Of course, in this era of new politics the Government cannot just have its way so Micheál Martin last night declared that he felt the proposed break was too long.Opposition parties usually raise half-hearted protests about the length of Dáil holidays, and Enda Kenny once called their bluff years ago by declaring the House would sit one extra week, as the Opposition had wished.

Government chief whip Regina Doherty was last night keen to stress that committees will continue to sit when the Dáil has risen and insisted the schedule is being entirely dictated by the works in Leinster House.

But Martin is not having a bar of it and said he had been led to believe the House would rise on July 18th. He is to raise the matter with other parties in the Dáil, but you can bet that many - including in the media - hope he is not successful in his endeavours, particularly after a gruelling election and government-formation saga.

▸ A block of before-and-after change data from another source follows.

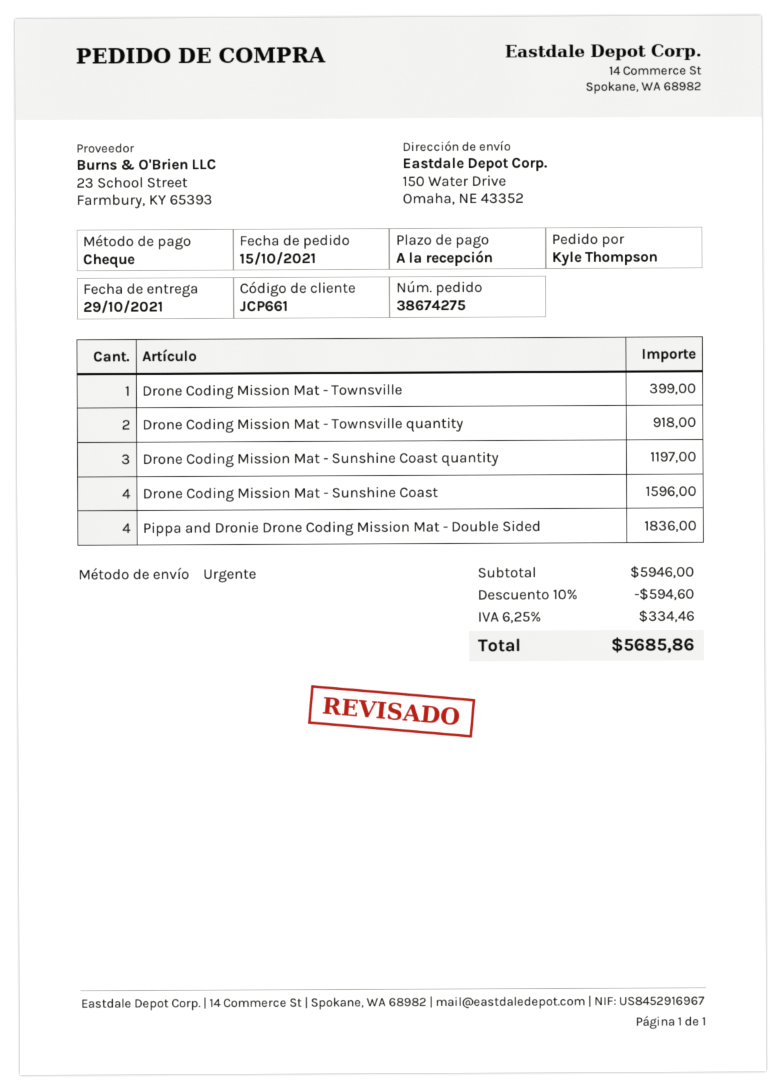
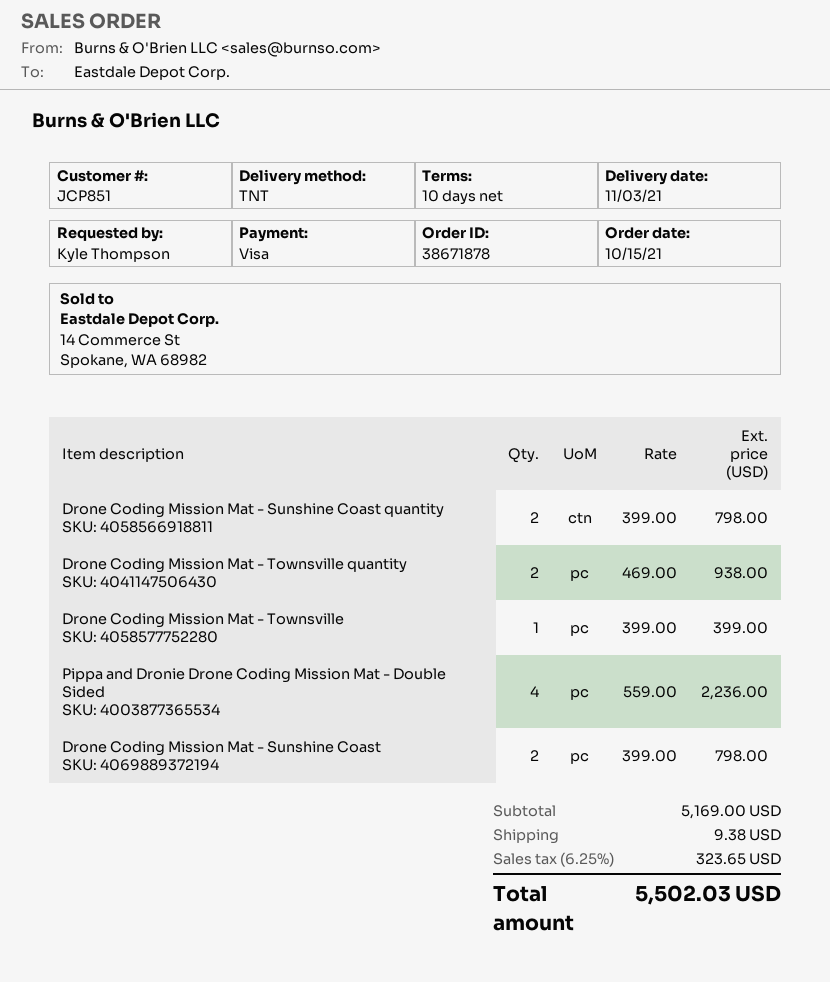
order number: 38674275 -> 38671878
delivery date: 2021-10-29 -> 2021-11-03
payment terms: on receipt -> 10 days
customer number: JCP661 -> JCP851
payment method: cheque -> Visa
shipping method: express -> TNT
Drone Coding Mission Mat - Townsville quantity: 2 for 918.00 -> 2 for 938.00
Drone Coding Mission Mat - Sunshine Coast quantity: 3 for 1197.00 -> 2 for 798.00
Drone Coding Mission Mat - Sunshine Coast: 4 for 1596.00 -> 2 for 798.00
Pippa and Dronie Drone Coding Mission Mat - Double Sided: 4 for 1836.00 -> 4 for 2236.00
subtotal: 5946.00 -> 5169.00
discount: 10% = 594.60 -> none
shipping: none -> 9.38
tax: 6.25% = 334.46 -> 6.25% = 323.65
total: 5685.86 -> 5502.03

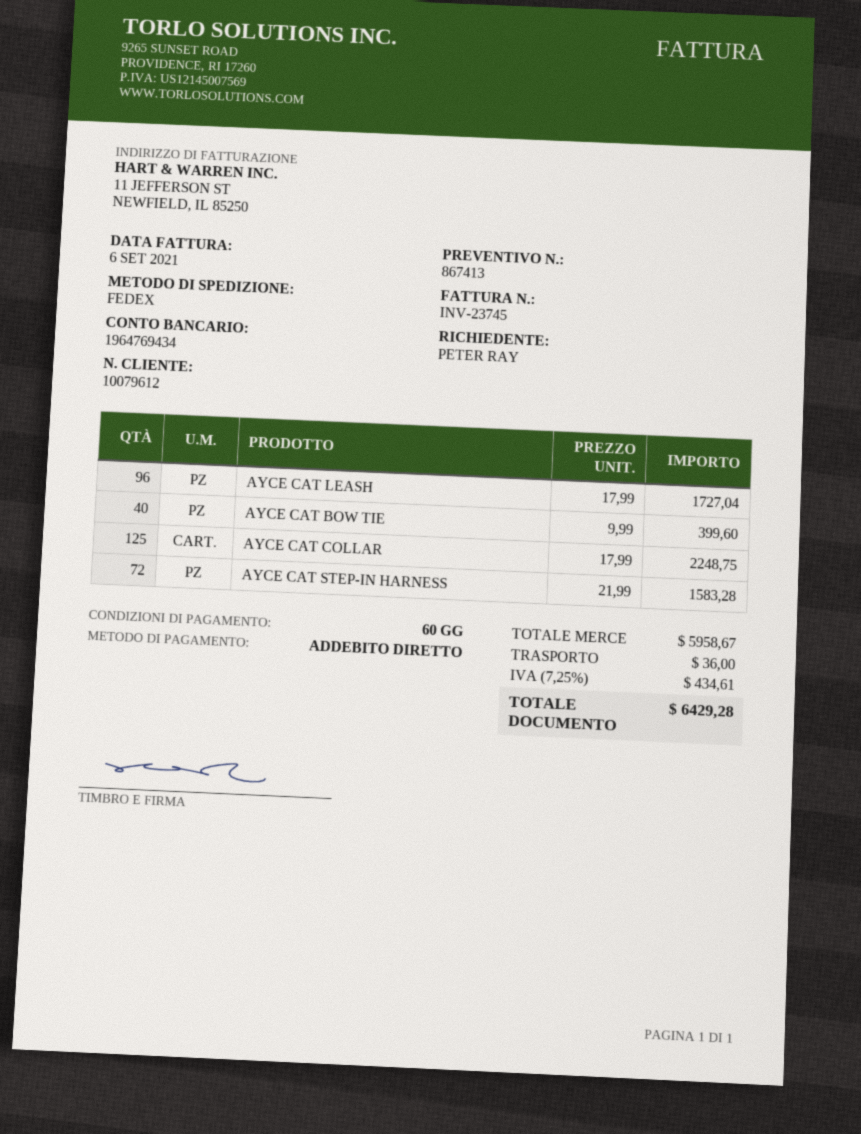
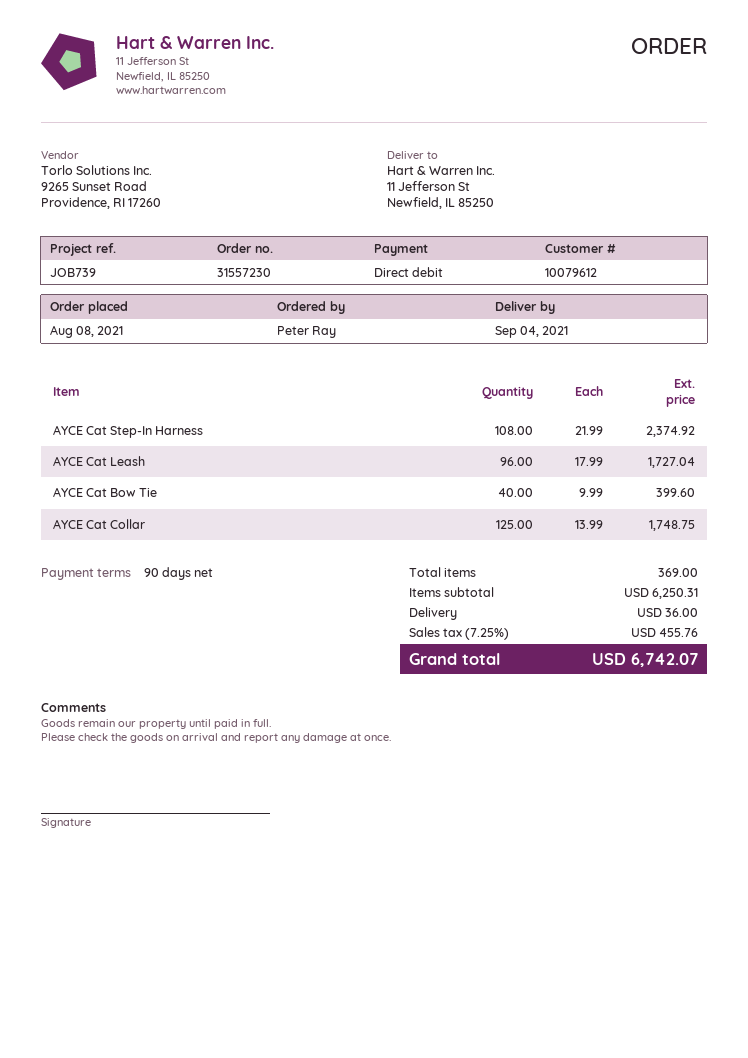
payment terms: 60 days -> 90 days
AYCE CAT COLLAR: 125 x 17.99 = 2248.75 -> 125 x 13.99 = 1748.75
AYCE CAT STEP-IN HARNESS: 72 x 21.99 = 1583.28 -> 108 x 21.99 = 2374.92
subtotal: 5958.67 -> 6250.31
tax: 7.25% = 434.61 -> 7.25% = 455.76
total: 6429.28 -> 6742.07

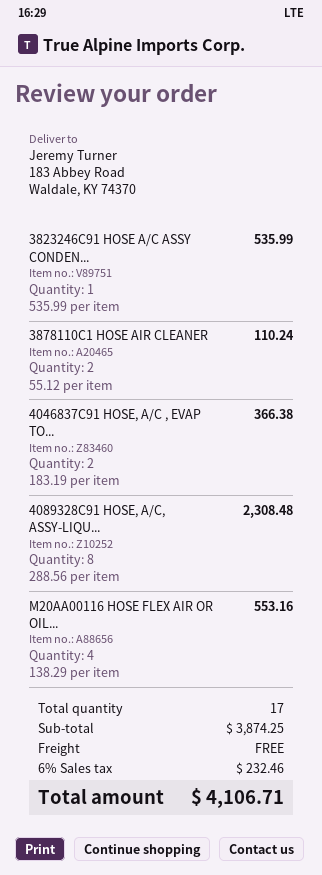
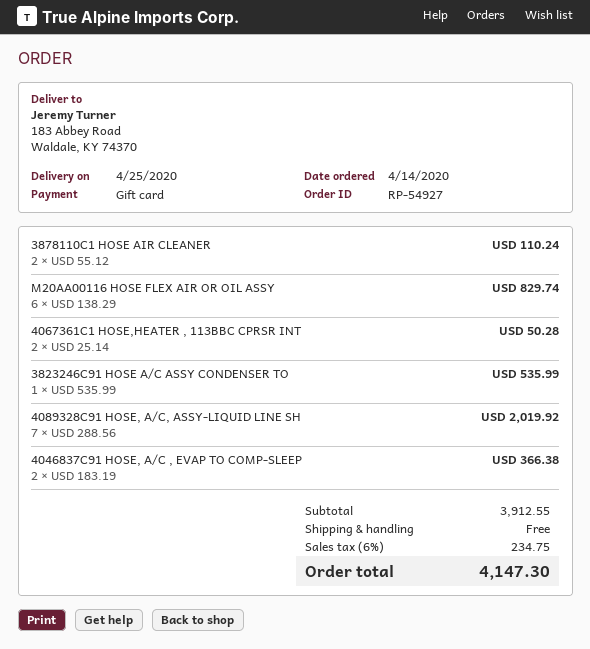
4089328C91 HOSE, A/C, ASSY-LIQU...: 8 x 288.56 = 2308.48 -> 7 x 288.56 = 2019.92
M20AA00116 HOSE FLEX AIR OR OIL...: 4 x 138.29 = 553.16 -> 6 x 138.29 = 829.74
4067361C1 HOSE,HEATER , 113BBC CPRSR INT: none -> 2 x 25.14 = 50.28
subtotal: 3874.25 -> 3912.55
tax: 6% = 232.46 -> 6% = 234.75
total: 4106.71 -> 4147.30

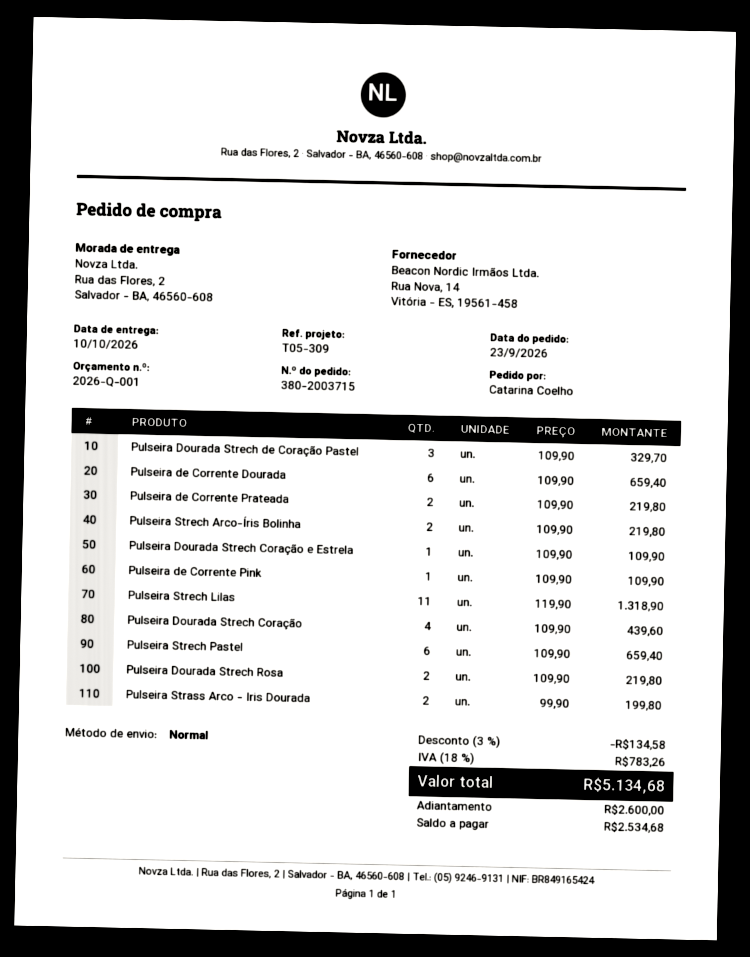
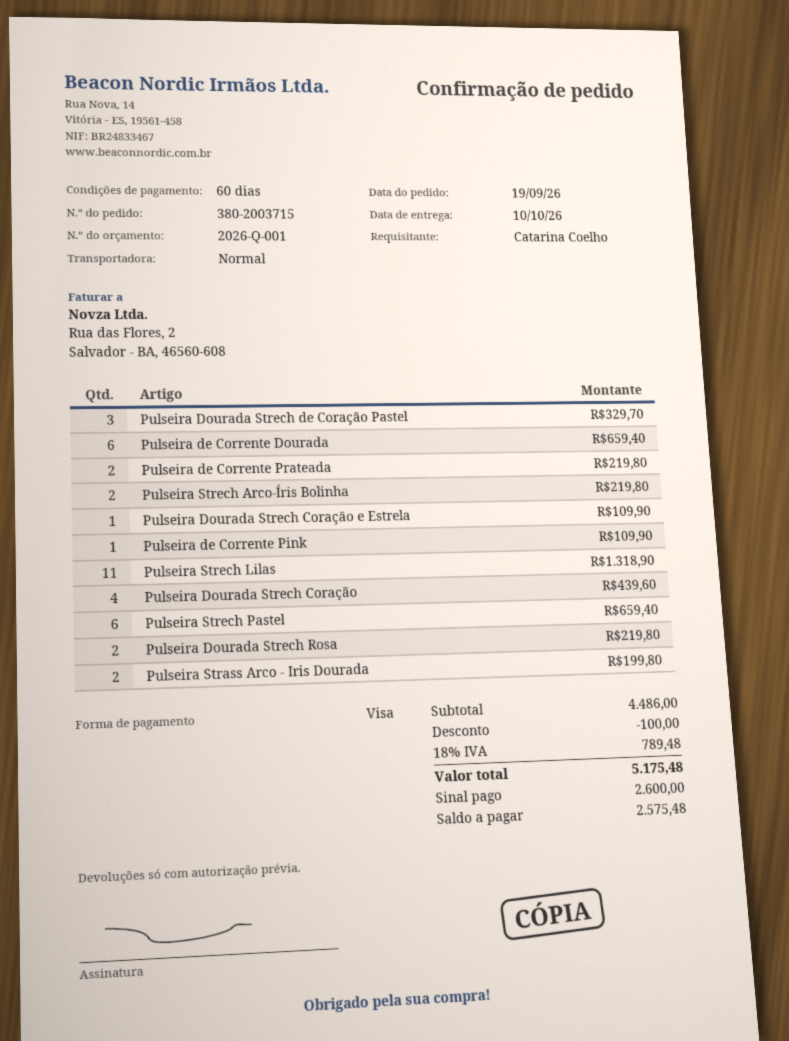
order date: 2026-09-23 -> 2026-09-19
discount: 134.58 -> 100.00
tax: 18% = 783.26 -> 18% = 789.48
total: 5134.68 -> 5175.48
balance: 2534.68 -> 2575.48

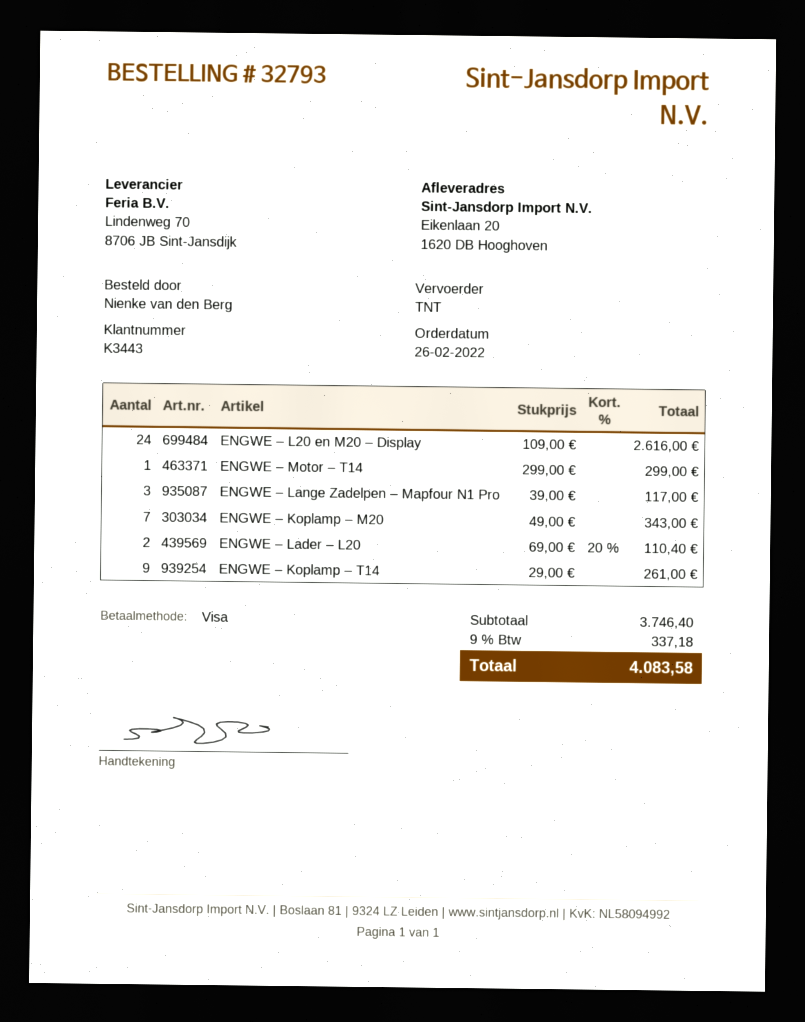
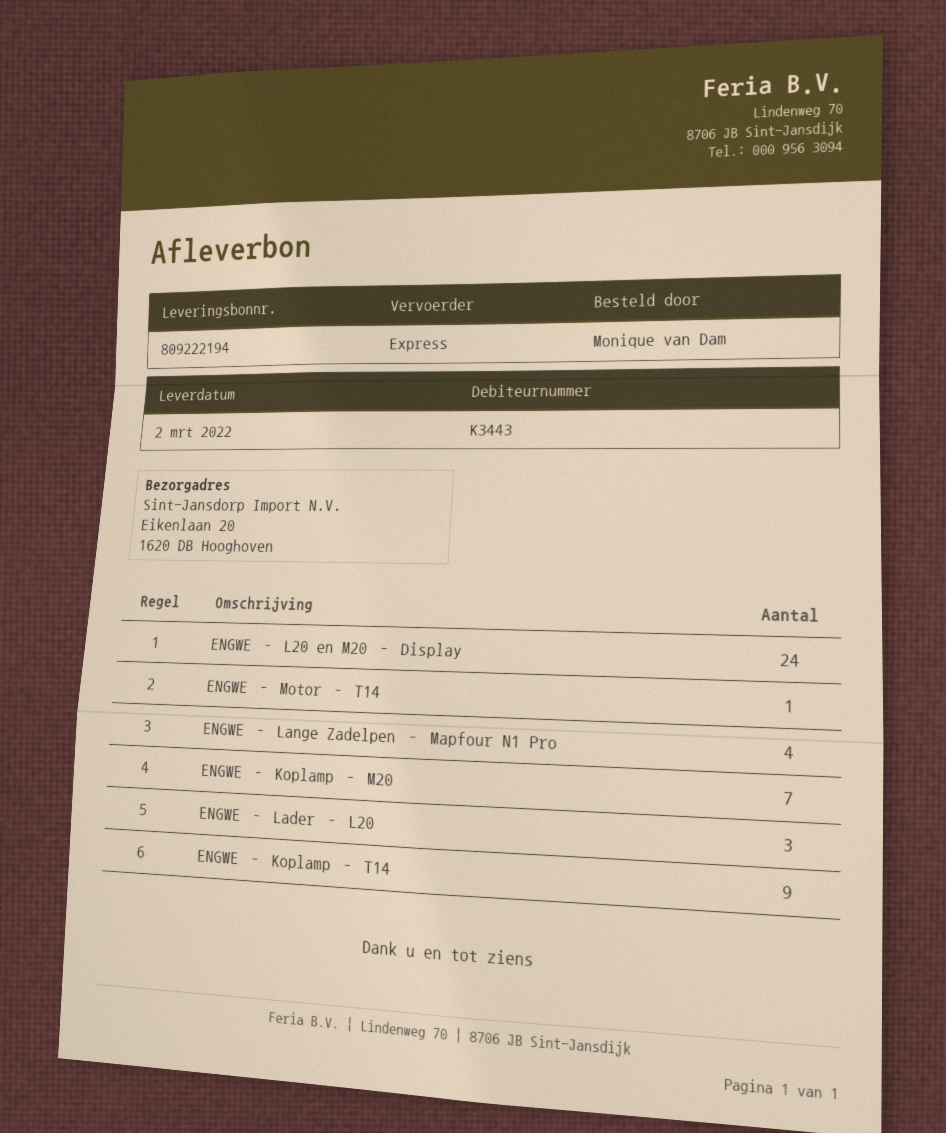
ordered by: Nienke van den Berg -> Monique van Dam
shipping method: TNT -> express
ENGWE – Lange Zadelpen – Mapfour N1 Pro: 3 -> 4
ENGWE – Lader – L20: 2 -> 3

Fianna Fáil, of course, would never have taken such a lengthy break, especially not when Bertie Ahern was leader. Oh no.

Ongoing blues

Martin was speaking as he entered the Fianna Fáil event to commemorate the centenary of the Rising, as well as the 90th anniversary of the foundation of his party that took place in the Round Room of the Mansion House last night.

Asked about the position of Garda Commissioner Nóirín O’Sullivan, Martin said she had his support and confidence, adding that it is time to move on from the O’Higgins report to focus on gangland crime.

Although the political steam seems to be going out of the O'Higgins report fallout, O'Sullivan will be questioned about it at a meeting of the Policing Authority today as Pat Leahy reports in our lead story.

The political pressure on the issue of gangland crime, however, continues. "Who's in charge?" the lead story in the Irish Independent asks, with Kevin Doyle and Paul Williams writing that "the ability of the State to deal with the threat posed to society by vicious criminals is in question after Taoiseach Enda Kenny has indicated it could take years to combat the gangland crisis".

In The Irish Times, Conor Lally reports that the man who presented himself to gardaí after the murder of Gareth Hutch this week did so because he feared his life was in danger.

Lally also asks former members of the force what can be done to stop the spiral of killing.Kitty Holland reports from Dublin's north inner city, which our leader describes as "the geographical equivalent of a second-class citizen".

While there are calls for extra resources to tackle those behind the Kinahan-Hutch feud, even those on the Opposition benches with knowledge of the north inner city yesterday privately acknowledged that the gardaí say they have enough money to do their jobs.

Resources, perhaps in overtime for gardaí to saturate the north inner city, could be increased, but the problems go deeper.

There is something of a political consensus emerging that more needs to be done than just throwing cash at the situation, and that the solution needs to tackle the deep-rooted, longer-term societal problems in the area.

One TD said measures like the equivalent Young Ballymun initiative - a ten-year intervention strategy to improve education, health and mental health for children in Ballymun - is needed.

Perhaps helping the north inner city will become the first major test of this new era of co-operative politics.